## WHAT YOU HAVE TO DO
Return the listing below exactly, with the pictures dropped.
----------------------------------------
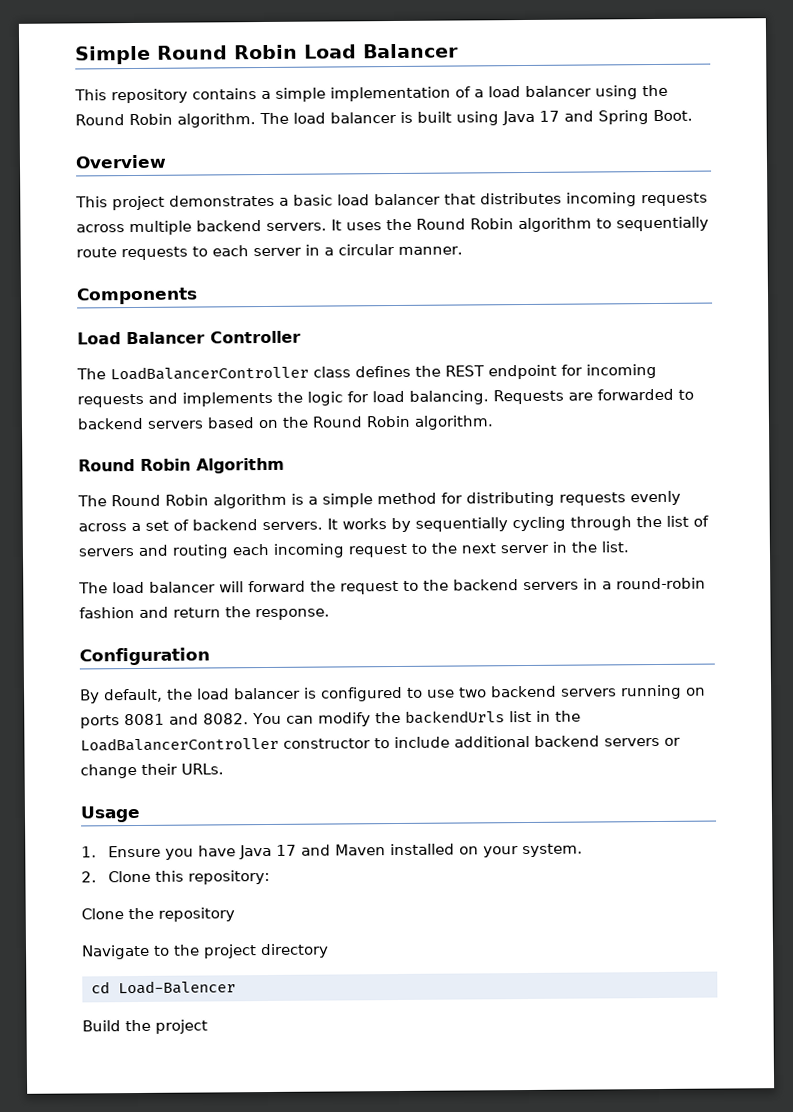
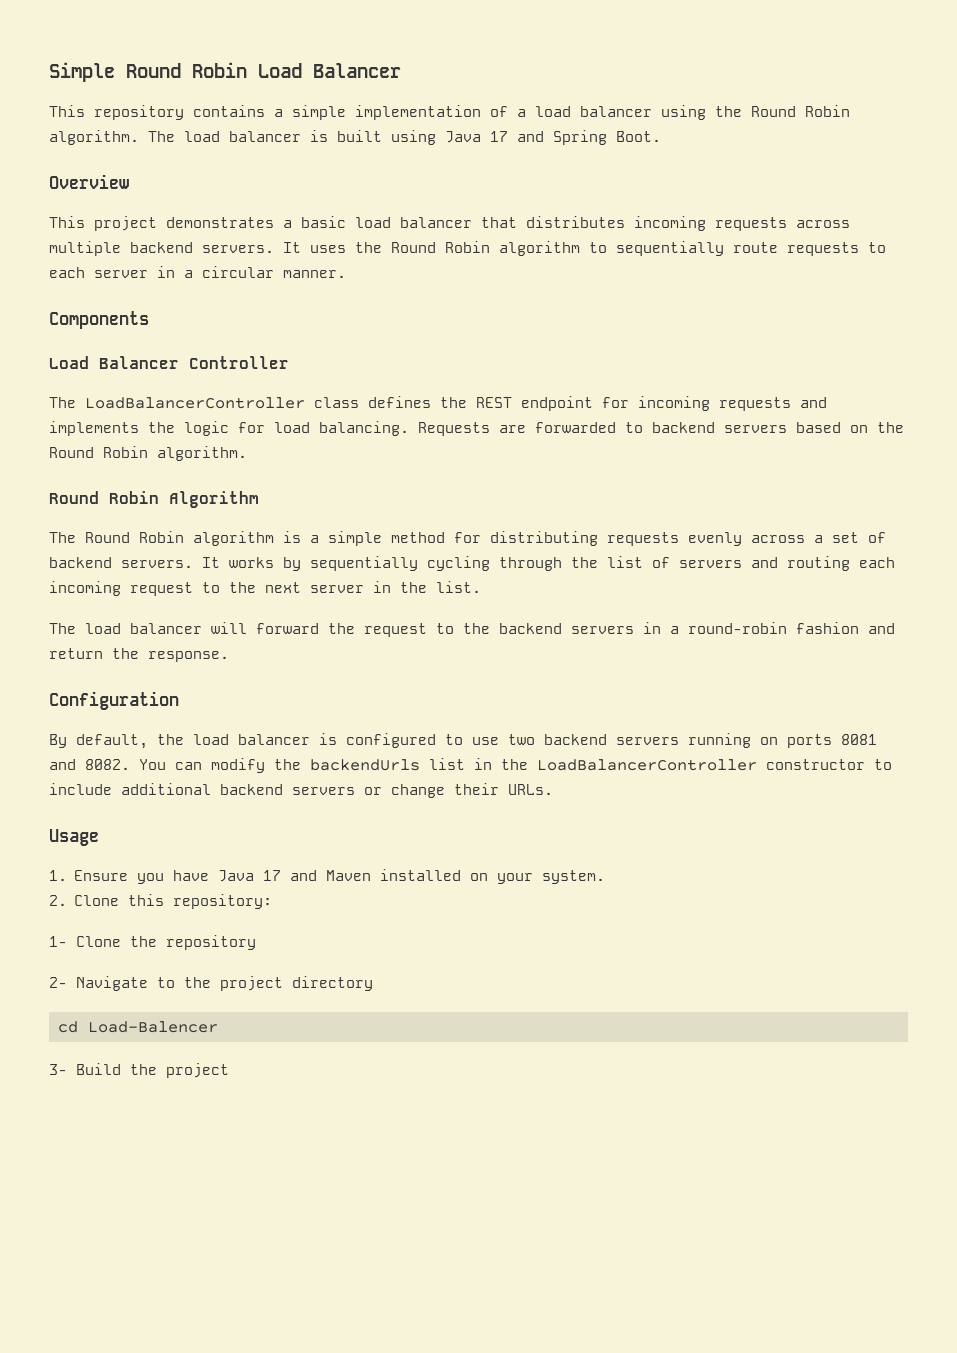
- Clone the repository
+ 1- Clone the repository
- Navigate to the project directory
+ 2- Navigate to the project directory
- Build the project
+ 3- Build the project

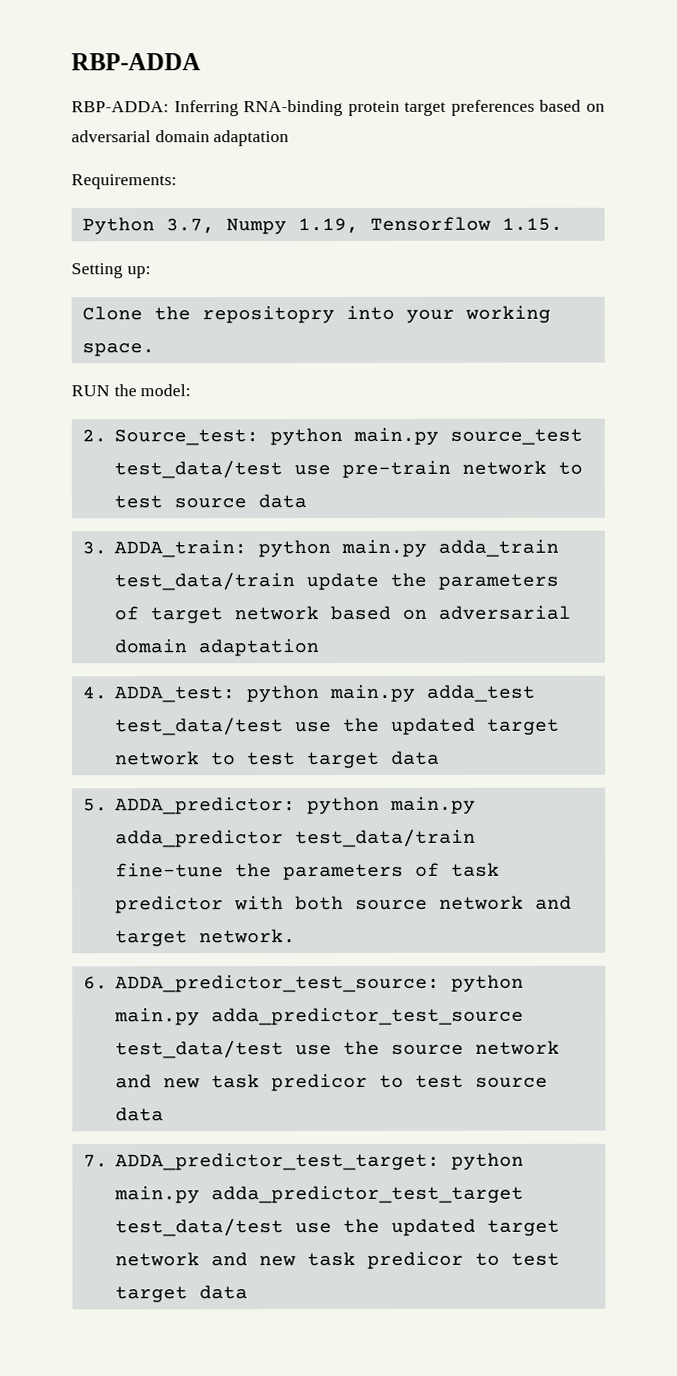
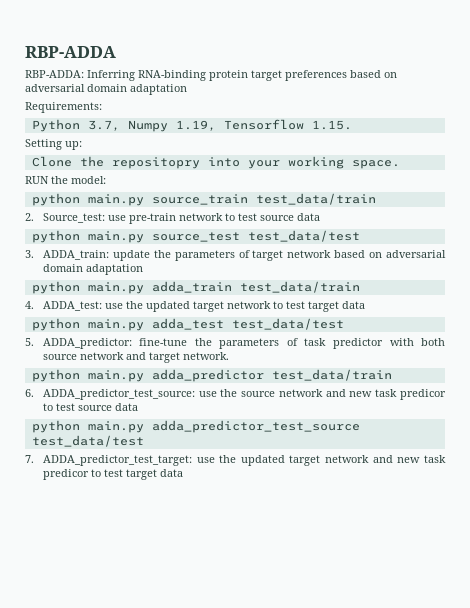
- 2. Source_test: python main.py source_test test_data/test use pre-train network to test source data
+ python main.py source_train test_data/train
+ 2. Source_test: use pre-train network to test source data
- 3. ADDA_train: python main.py adda_train test_data/train update the parameters of target network based on adversarial domain adaptation
+ python main.py source_test test_data/test
+ 3. ADDA_train: update the parameters of target network based on adversarial domain adaptation
- 4. ADDA_test: python main.py adda_test test_data/test use the updated target network to test target data
+ python main.py adda_train test_data/train
+ 4. ADDA_test: use the updated target network to test target data
- 5. ADDA_predictor: python main.py adda_predictor test_data/train fine-tune the parameters of task predictor with both source network and target network.
+ python main.py adda_test test_data/test
+ 5. ADDA_predictor: fine-tune the parameters of task predictor with both source network and target network.
- 6. ADDA_predictor_test_source: python main.py adda_predictor_test_source test_data/test use the source network and new task predicor to test source data
+ python main.py adda_predictor test_data/train
+ 6. ADDA_predictor_test_source: use the source network and new task predicor to test source data
- 7. ADDA_predictor_test_target: python main.py adda_predictor_test_target test_data/test use the updated target network and new task predicor to test target data
+ python main.py adda_predictor_test_source test_data/test
+ 7. ADDA_predictor_test_target: use the updated target network and new task predicor to test target data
----------------------------------------
## RESPONSE TO THIS EXERCISE
- Clone the repository
+ 1- Clone the repository
- Navigate to the project directory
+ 2- Navigate to the project directory
- Build the project
+ 3- Build the project

- 2. Source_test: python main.py source_test test_data/test use pre-train network to test source data
+ python main.py source_train test_data/train
+ 2. Source_test: use pre-train network to test source data
- 3. ADDA_train: python main.py adda_train test_data/train update the parameters of target network based on adversarial domain adaptation
+ python main.py source_test test_data/test
+ 3. ADDA_train: update the parameters of target network based on adversarial domain adaptation
- 4. ADDA_test: python main.py adda_test test_data/test use the updated target network to test target data
+ python main.py adda_train test_data/train
+ 4. ADDA_test: use the updated target network to test target data
- 5. ADDA_predictor: python main.py adda_predictor test_data/train fine-tune the parameters of task predictor with both source network and target network.
+ python main.py adda_test test_data/test
+ 5. ADDA_predictor: fine-tune the parameters of task predictor with both source network and target network.
- 6. ADDA_predictor_test_source: python main.py adda_predictor_test_source test_data/test use the source network and new task predicor to test source data
+ python main.py adda_predictor test_data/train
+ 6. ADDA_predictor_test_source: use the source network and new task predicor to test source data
- 7. ADDA_predictor_test_target: python main.py adda_predictor_test_target test_data/test use the updated target network and new task predicor to test target data
+ python main.py adda_predictor_test_source test_data/test
+ 7. ADDA_predictor_test_target: use the updated target network and new task predicor to test target data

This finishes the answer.